- Native to: Peru, Brazil
- Ethnicity: Kulina people
- Native speakers: 3,900 (2002–2006)
- Language family: Arauan MadiháCulina; ;

Language codes
- ISO 639-3: cul
- Glottolog: culi1244
- ELP: Culina

= Kulina language =

Arawan language of Brazil and Peru

Kulina (also Kulína, Kulyna, Culina, Curina, Corina, Korina, Culina-Madijá, Madijá, Madija, Madiha, Madihá) is an Arawan language of Brazil and Peru spoken by about 4,000 Kulina people. With such few speakers, Kulina is considered a threatened language.

== History and geography ==
The Kulina people traditionally live in the states of Acre and Amazonas in Brazil and the Ucayali region in Peru. In Acre and Ucayali, the villages are found along the Purus and Envira rivers. In Amazonas, the villages are around the Juruá, Tarauacá and Jutaí rivers.

== Classification ==
Kulina is a member of the Arawan language family. According to Dienst (2014), it forms a Madihá dialect continuum with Western Jamamadi and Deni. The term madihá means 'people' in all of these languages.

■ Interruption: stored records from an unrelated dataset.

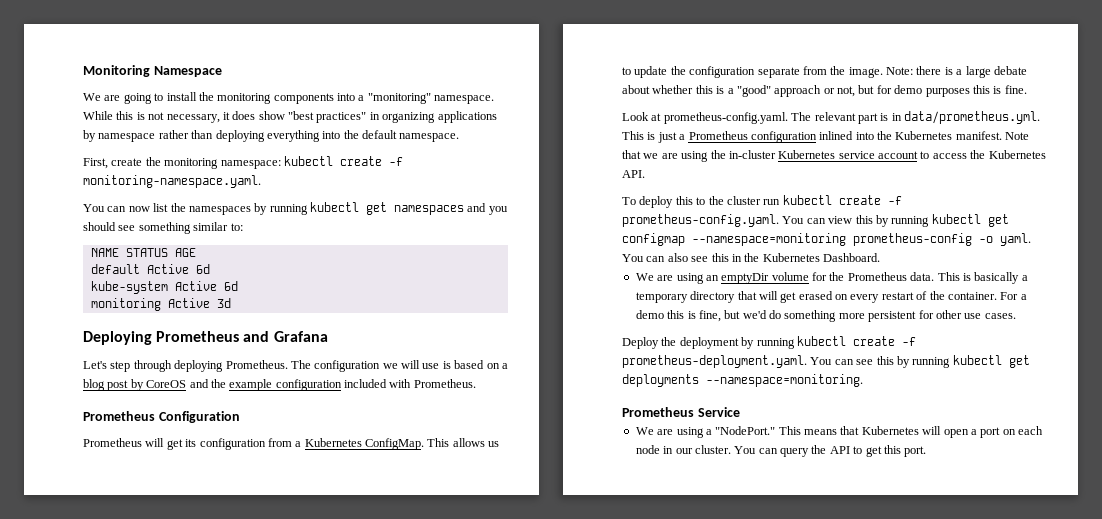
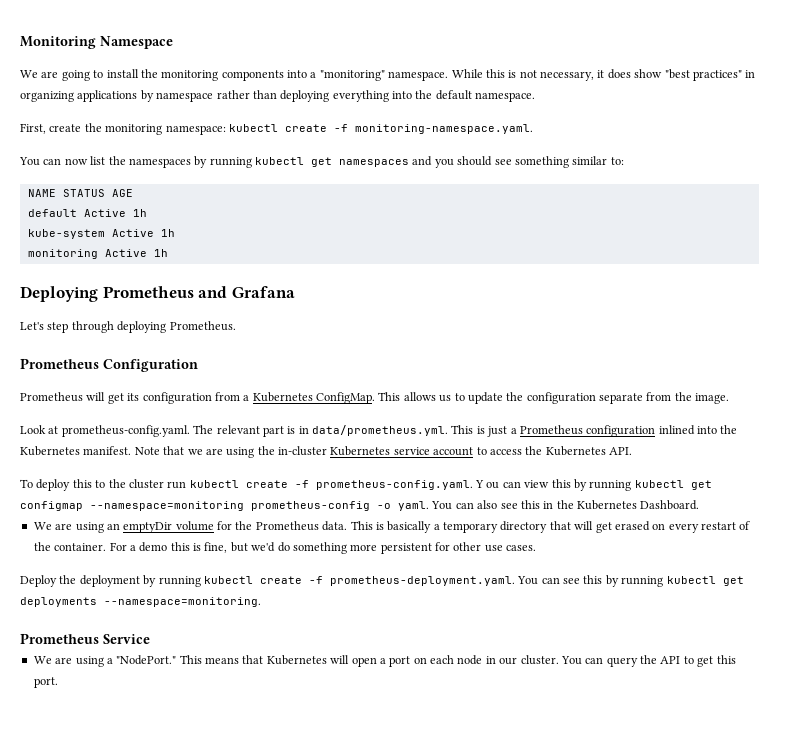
- default Active 6d
+ default Active 1h
- kube-system Active 6d
+ kube-system Active 1h
- monitoring Active 3d
+ monitoring Active 1h
- The configuration we will use is based on a blog post by CoreOS and the example configuration included with Prometheus.
- Note: there is a large debate about whether this is a "good" approach or not, but for demo purposes this is fine.
- To deploy this to the cluster run kubectl create -f prometheus-config.yaml. You can view this by running kubectl get configmap --namespace=monitoring prometheus-config -o yaml.
+ To deploy this to the cluster run kubectl create -f prometheus-config.yaml. Y ou can view this by running kubectl get configmap --namespace=monitoring prometheus-config -o yaml.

Kulina is similar to the Deni language, as they have even been considered different dialects of the same language. Both languages have SOV word order, as well as three sets of alveolar affricate consonants. It is believed the presence of the reconstructed phoneme *s in place of the fricative *s^{h} is indicative of the Kulina and Deni languages as opposed to other languages in the Arawan family.

== Phonology ==
=== Consonants ===

|  |  | Labial | Dental | Alveolar | Velar | Glottal |
| Plosive/ Affricate | voiced | b | d̪ | d͡z |  |  |
| voiceless | p | t̪ | t͡s | k |  |
| aspirated | pʰ | t̪ʰ | t͡sʰ | kʰ |  |
| Fricative |  |  |  |  |  | h |
| Nasal |  | m |  | n |  |  |
| Rhotic |  |  |  | ɾ |  |  |
| Approximant |  | β̞~w |  |  |  |  |

Consonant phonemes /pʰ, t̪, d͡z, t͡s, t͡sʰ, ɾ, β~w/ may also be realized as [ɸ~f, t͡ʃ, z~ɟ, s, sʰ~ʃ, l, v].

=== Vowels ===

|  | Front | Back |
|---|---|---|
| Close | i |  |
| Mid | ɛ | o |
| Open | a |  |

The phoneme /a/ can also range to . The vowel [u] only appears in diphthongs.

== Grammar ==

The basic constituent order is subject–object–verb. It is predominantly a head-marking language with agglutinative morphology and some fusion. Kulina is a head-final language and contains many more suffixes than prefixes. There are two noun classes and two genders and agreement on transitive verbs is determined by a number of complex factors, both syntactic and pragmatic. In transitive sentences, the verb agree with the object in gender and with the subject in person and number. In intransitive sentences, the verb agrees with its subject in person, number and gender.

== Bibliography ==
- Boyer, Cindy & Jim Boyer. 2000. Dictionario[sic]: Culina - Castellano. Unpublished Manuscript.
- Dienst, Stefan. 2014. A Grammar of Kulina. Berlin: Walter de Gruyter.
- Dienst, Stefan. 2009. "Stative Verbs in Kulina". ReVel Revista Virtual de Estudos de Lingaugem.
- Diesnt, Stefan. 2008a. "Portuguese Influence on Kulina". In Thomas Stolz, Dik Bakker & Rosa Salas Palomo (eds.) Aspects of language contact. New theoretical, methodological and empirical findings with special focus on Romancisation processes, 287-297. Berlin & New York: Mouton de Gruyter.
- Dienst, Stefan. 2008b. "Why Kulina doesn't have an antipassive". Amerindia 32: 27-36.
- Dienst, Stefan. 2005. "The innovation of s in Kulina and Deni". Anthropological Linguistics 52: 209-243.
- Monserrat, Ruth Maria Fonini & Abel O. Silva. 1986. Gramática da língua Kulina. Dialeto do Igarapé do Anjo. Acre: Conselho Indigenista Missionário.
- Silva, Abel O. & Ruth M. F. Monserrat.1984. Dicionário Kulina – Português e Português – Kulina. (Dialeto do Igarapé do Anjo). Acre: Conselho Indigenista Missionário.
- Tiss, Frank. 2004. Gramática da língua Madiha (Kulina). São Leopoldo: Oikos.
- Wright, Pamela Sue. 1991. La hipótesis del inacusativo y los verbos mádija (culina). Revista Latino-americana de Estudios Ethnolingüísticos 6: 49-62.
- Wright, Pamela Sue. Madija predicates. Working Papers of the Summer Institute of Linguistics, University of North Dakota 39: 93-140.